Уолтеф смущенно улыбнулся и посмотрел в сторону.

– Теперь я отправляюсь на север как нормандец, – сказал он и провел пальцами по коротким рыжим волосам, будто надеясь обнаружить прежнюю россыпь кудрей. – Мне будет трудно, но Джудит считает это моим долгом… так что выбора у меня нет.

Джудит с аббатом была вежлива, но его присутствие за столом раздражало ее. Он плохо говорил по-французски, а она не имела ни малейшего желания учить варварский язык англичан. Она заметила грязь под его ногтями из-за постоянной работы в саду, полы его рясы были в пятнах, и единственное, что говорило о его высоком положении, – прекрасный посох из пожелтевшей слоновой кости.

Уолтеф же относился к маленькому аббату с большой нежностью, и он, к досаде Джудит, гостил у них куда чаще, чем другие. Если ей не приходилось терпеть присутствие аббата, тогда на его месте сидел бретонец Ральф да Гал, граф Норфолкский, чьи льстивые манеры и двусмысленный юмор ужасно ее раздражали. Она не понимала, чем Уолтефу нравится этот человек, разве что тем, что мог выпить столько же, сколько и он сам.

Извинившись, Джудит удалилась в свои покои. Она тосковала по изысканности нормандского двора почти так же, как когда-то стремилась избавиться от его пут. Ей хотелось слышать родной выговор, а не спотыкающийся французский с жутким акцентом. Чтобы воздавались почести, соответствующие ее рангу. Здесь люди ей кланялись и смотрели с неприязнью вслед. Она была женой их любимого господина, чужая, бремя, которое они вынуждены терпеть ради своего хозяина. Она знала, что после ее ухода все присутствующие на пиру расслаблялись и снова тянулись к кружкам с элем.
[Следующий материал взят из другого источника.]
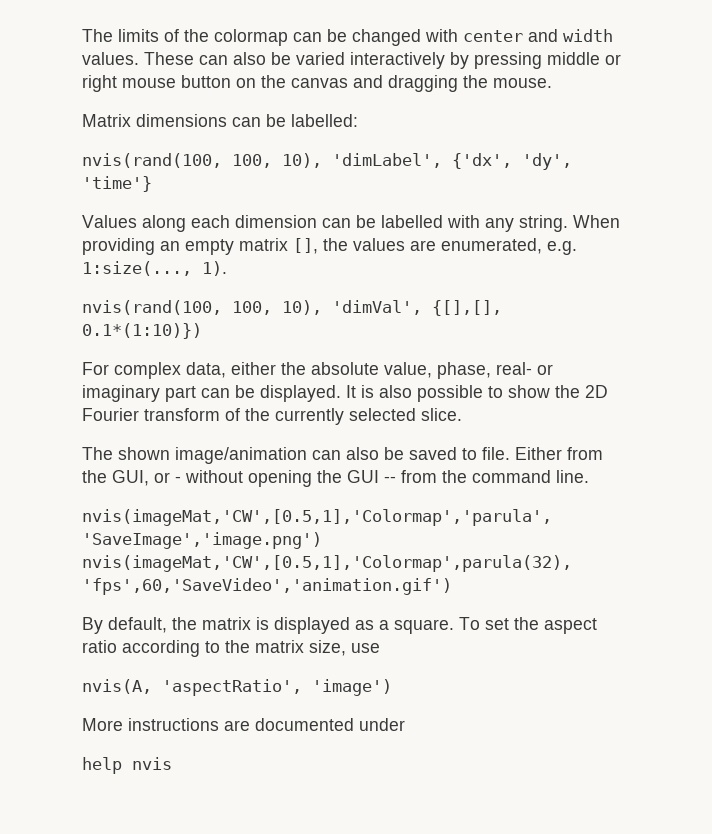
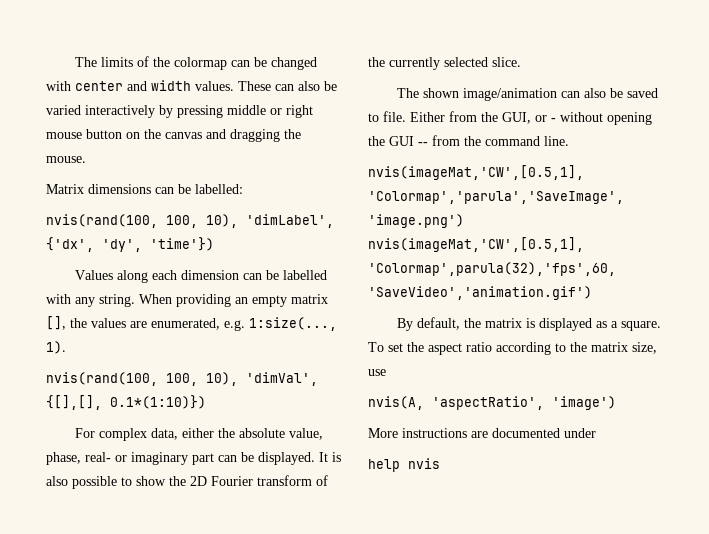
- nvis(rand(100, 100, 10), 'dimLabel', {'dx', 'dy', 'time'}
+ nvis(rand(100, 100, 10), 'dimLabel', {'dx', 'dy', 'time'})

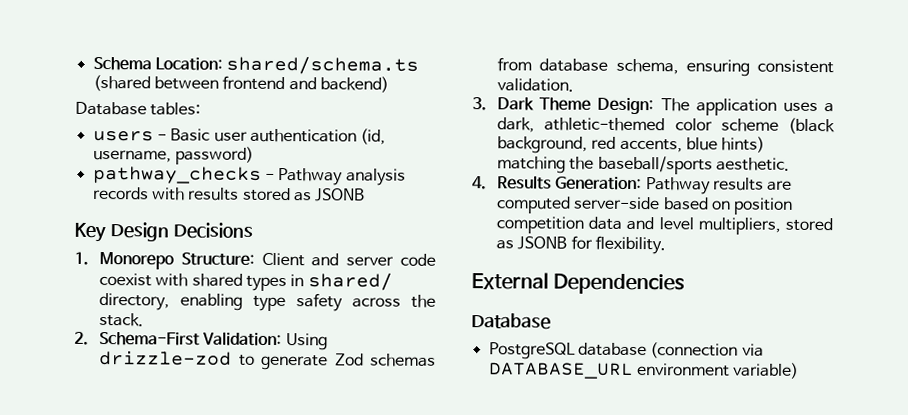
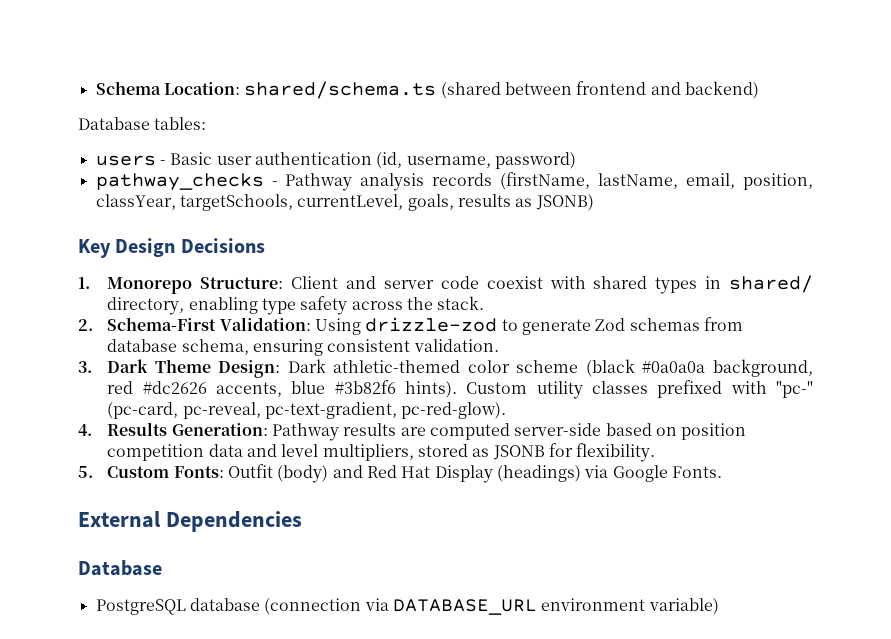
- pathway_checks - Pathway analysis records with results stored as JSONB
+ pathway_checks - Pathway analysis records (firstName, lastName, email, position, classYear, targetSchools, currentLevel, goals, results as JSONB)
- 3. Dark Theme Design: The application uses a dark, athletic-themed color scheme (black background, red accents, blue hints) matching the baseball/sports aesthetic.
+ 3. Dark Theme Design: Dark athletic-themed color scheme (black #0a0a0a background, red #dc2626 accents, blue #3b82f6 hints). Custom utility classes prefixed with "pc-" (pc-card, pc-reveal, pc-text-gradient, pc-red-glow).
+ 5. Custom Fonts: Outfit (body) and Red Hat Display (headings) via Google Fonts.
Завтра Уолтеф уезжает на север, и она будет нести ответственность за благополучие его графства. Ей это нравилось. Будет работа, чтобы занять себя, хотя придется иметь дело с противными англичанами. Она понимала, что ей нравится управлять, нравилось ей и судить людей.

Сибилла сидела на низком стульчике у жаровни и кормила грудью маленькую Матильду. Джудит благодарила Господа за то, что у ее служанки достаточно молока для двоих, потому что сама мысль о ребенке, сосущем ее грудь, была ей отвратительна.

– Какая ненасытная, – сказала Сибилла, поворачиваясь к госпоже. – Думаю, она, когда вырастет, станет такой же большой, как и ее отец.

Джудит поморщилась, представив себе женщину ростом с Уолтефа. Безусловно, свои волосы Матильда унаследовала от него. Все были ласковы с ней, говорили, что она прекрасна, но для Джудит она была такой же, как любой другой ребенок. Иногда она стояла над ней, пытаясь обнаружить в себе хоть каплю материнской привязанности, но создавалось впечатление, что между ней и ребенком воздвигнут барьер. Она ничего не чувствовала. Все могло быть по другому, если бы Матильда была мальчиком. По крайней мере, она могла бы испытывать гордость.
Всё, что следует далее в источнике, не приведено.